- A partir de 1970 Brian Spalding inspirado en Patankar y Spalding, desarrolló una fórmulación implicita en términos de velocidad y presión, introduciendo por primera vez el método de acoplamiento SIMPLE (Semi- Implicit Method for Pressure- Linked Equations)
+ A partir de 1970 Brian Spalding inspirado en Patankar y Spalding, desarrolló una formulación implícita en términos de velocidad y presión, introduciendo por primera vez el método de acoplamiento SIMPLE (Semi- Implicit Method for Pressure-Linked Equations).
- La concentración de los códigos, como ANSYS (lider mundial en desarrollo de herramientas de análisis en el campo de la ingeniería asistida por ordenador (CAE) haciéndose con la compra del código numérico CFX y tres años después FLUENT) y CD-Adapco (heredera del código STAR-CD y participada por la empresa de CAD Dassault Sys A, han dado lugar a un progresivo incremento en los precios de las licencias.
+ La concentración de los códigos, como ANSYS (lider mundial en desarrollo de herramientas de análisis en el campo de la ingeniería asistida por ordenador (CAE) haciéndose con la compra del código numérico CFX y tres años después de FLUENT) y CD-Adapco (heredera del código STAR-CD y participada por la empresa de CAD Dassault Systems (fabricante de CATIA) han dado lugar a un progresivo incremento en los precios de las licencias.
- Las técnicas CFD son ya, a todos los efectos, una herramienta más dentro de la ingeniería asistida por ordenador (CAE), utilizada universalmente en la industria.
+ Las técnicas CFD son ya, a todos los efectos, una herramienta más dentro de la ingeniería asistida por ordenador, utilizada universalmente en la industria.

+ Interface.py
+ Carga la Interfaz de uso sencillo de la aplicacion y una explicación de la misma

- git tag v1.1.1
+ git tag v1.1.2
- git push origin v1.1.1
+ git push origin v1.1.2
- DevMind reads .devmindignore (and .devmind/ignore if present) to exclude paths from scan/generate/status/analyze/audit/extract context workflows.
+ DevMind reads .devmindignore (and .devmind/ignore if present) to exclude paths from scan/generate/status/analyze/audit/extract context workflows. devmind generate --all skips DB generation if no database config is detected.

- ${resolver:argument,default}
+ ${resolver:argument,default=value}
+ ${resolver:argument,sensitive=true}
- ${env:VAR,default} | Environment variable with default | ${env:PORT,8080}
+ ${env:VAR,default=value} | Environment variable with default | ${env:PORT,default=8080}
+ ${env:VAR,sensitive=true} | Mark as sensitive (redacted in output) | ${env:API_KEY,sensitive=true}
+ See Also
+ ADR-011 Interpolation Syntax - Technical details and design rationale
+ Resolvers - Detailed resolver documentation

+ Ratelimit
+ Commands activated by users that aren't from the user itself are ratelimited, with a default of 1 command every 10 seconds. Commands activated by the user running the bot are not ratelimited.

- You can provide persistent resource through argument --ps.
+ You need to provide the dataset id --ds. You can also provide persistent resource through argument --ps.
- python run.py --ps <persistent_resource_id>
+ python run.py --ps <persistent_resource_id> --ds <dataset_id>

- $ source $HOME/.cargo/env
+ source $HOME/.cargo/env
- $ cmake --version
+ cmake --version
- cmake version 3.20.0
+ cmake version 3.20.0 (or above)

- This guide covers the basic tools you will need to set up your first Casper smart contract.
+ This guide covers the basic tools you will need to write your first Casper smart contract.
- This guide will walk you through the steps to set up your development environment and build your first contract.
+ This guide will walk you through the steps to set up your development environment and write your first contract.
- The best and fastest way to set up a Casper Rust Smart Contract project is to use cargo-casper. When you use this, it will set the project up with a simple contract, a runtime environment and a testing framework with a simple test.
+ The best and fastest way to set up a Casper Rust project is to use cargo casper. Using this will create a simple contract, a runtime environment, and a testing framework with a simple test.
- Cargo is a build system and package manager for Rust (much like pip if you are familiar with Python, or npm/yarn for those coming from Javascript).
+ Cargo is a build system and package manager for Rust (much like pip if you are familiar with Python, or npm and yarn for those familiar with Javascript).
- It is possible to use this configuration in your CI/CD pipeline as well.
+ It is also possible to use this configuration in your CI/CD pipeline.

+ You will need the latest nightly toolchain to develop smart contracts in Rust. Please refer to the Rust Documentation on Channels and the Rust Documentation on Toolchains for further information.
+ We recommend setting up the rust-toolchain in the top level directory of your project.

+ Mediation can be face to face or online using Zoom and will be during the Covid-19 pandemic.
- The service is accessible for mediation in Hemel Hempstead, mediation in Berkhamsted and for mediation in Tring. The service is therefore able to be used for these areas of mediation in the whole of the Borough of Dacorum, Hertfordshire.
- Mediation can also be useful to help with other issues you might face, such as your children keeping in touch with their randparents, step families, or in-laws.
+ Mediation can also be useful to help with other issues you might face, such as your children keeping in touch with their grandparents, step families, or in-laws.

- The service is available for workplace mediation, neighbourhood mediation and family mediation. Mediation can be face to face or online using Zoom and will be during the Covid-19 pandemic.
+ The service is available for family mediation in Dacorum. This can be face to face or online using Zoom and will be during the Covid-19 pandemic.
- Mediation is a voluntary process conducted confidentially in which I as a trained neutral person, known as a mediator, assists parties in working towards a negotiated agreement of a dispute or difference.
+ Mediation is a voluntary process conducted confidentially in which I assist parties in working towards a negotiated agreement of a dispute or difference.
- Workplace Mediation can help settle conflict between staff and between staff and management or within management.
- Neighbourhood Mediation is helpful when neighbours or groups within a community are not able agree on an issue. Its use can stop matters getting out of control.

> YOUR OBJECTIVE: For each line of the material that contains the word "velocidad", make a copy.

> WRITTEN ANSWER:
- A partir de 1970 Brian Spalding inspirado en Patankar y Spalding, desarrolló una fórmulación implicita en términos de velocidad y presión, introduciendo por primera vez el método de acoplamiento SIMPLE (Semi- Implicit Method for Pressure- Linked Equations)
+ A partir de 1970 Brian Spalding inspirado en Patankar y Spalding, desarrolló una formulación implícita en términos de velocidad y presión, introduciendo por primera vez el método de acoplamiento SIMPLE (Semi- Implicit Method for Pressure-Linked Equations).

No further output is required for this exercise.